From a first party fraud standpoint, we worked with a large international financial institution that deployed a FICO custom model at the point of loan acceptance and was able to detect over 45 percent of the first party fraud cases at a 2 percent review rate and a false positive rate of less than 2 to 1. So. bringing advanced analytics to the fraud problem allows you to respond to real and growing threats in real time and I think that is what FICO brings to the table.
FIELD: Mike, one last question for you. If you could boil it down and offer just a single piece of advice to an organization looking to reduce fraud today, what would you advise?

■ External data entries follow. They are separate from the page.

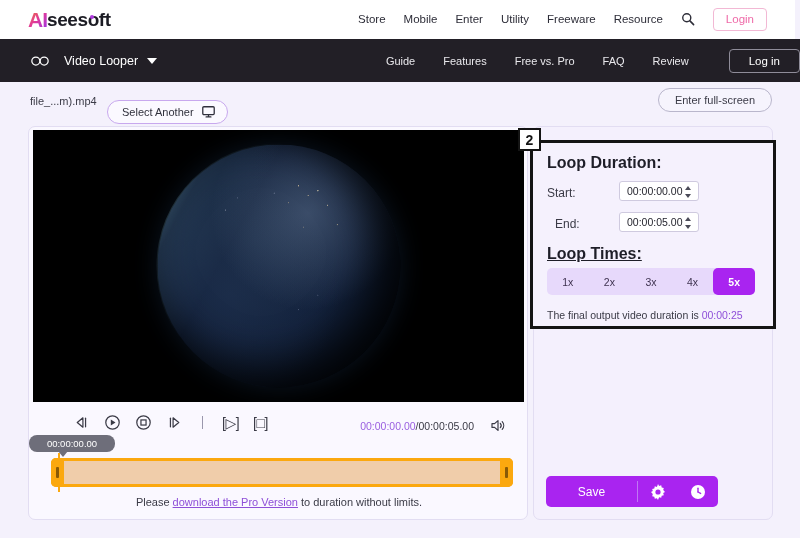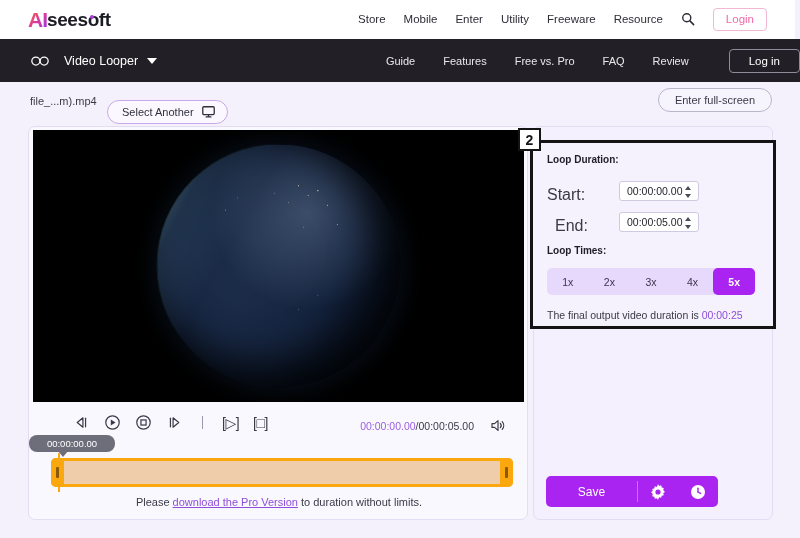"Loop Duration:" .sec-title { font-size: 10px -> 16px }
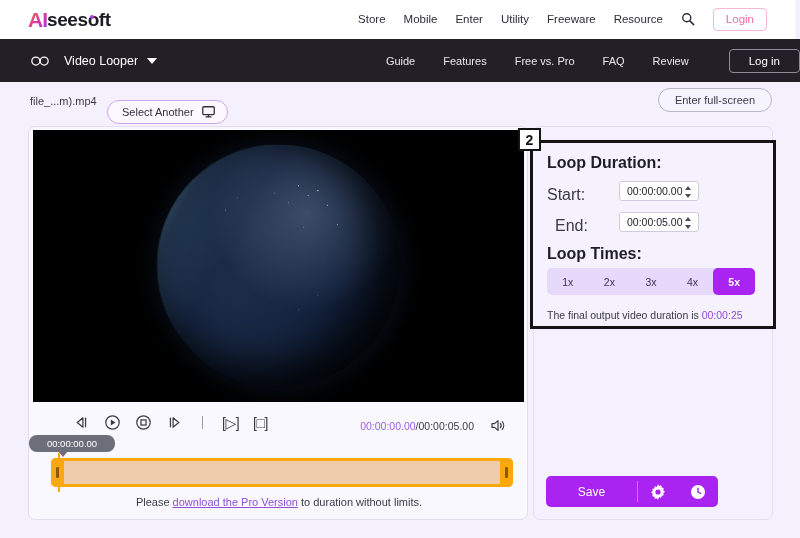"Start:" .row-label { font-size: 16px -> 12px }
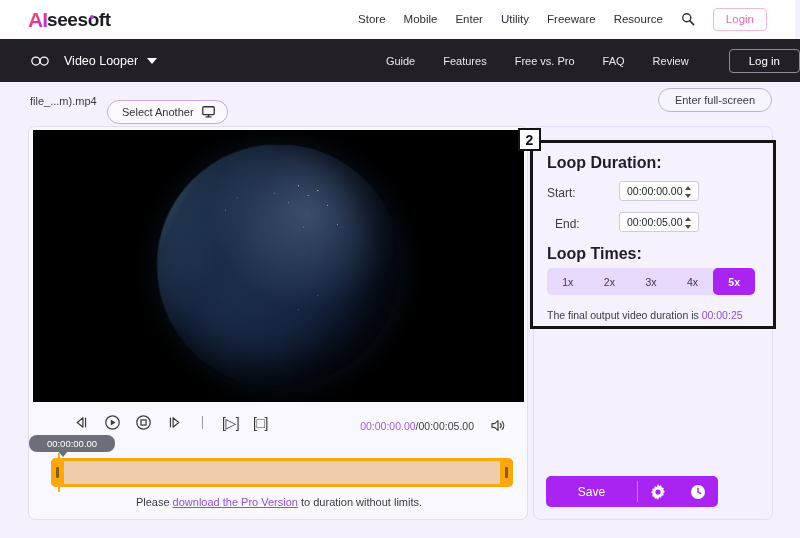"Loop Times:" span.sec-title { text-decoration: none -> underline }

URBAN: You know, stepping back a little bit to the big picture. Again, we have got local and criminal groups who are targeting financial institutions from multiple points. So my one piece of advice is to bring in outside fraud consulting expertise to perform a health check on your fraud operations; generally there are going to be several within a financial institution.
This process will access your operational performance and ensure that you are taking advantage of the tools and knowledge that you have already got in-house in a coordinated and effective way. And then you can identify specific fraud loss areas that can be targeted for improvement, and each of these improvements should be part of a larger roadmap that is leading to a rea- time transaction monitoring and decision environment.
FIELD: Very good, Mike. I appreciate your time and your insight today. Thank you so much.
URBAN: Thank you, Tom.
FIELD: We have been talking with Mike Urban, Senior Director of Global Fraud Solutions with FICO. For Information Security Media Group, I'm Tom Field. Thank you very much.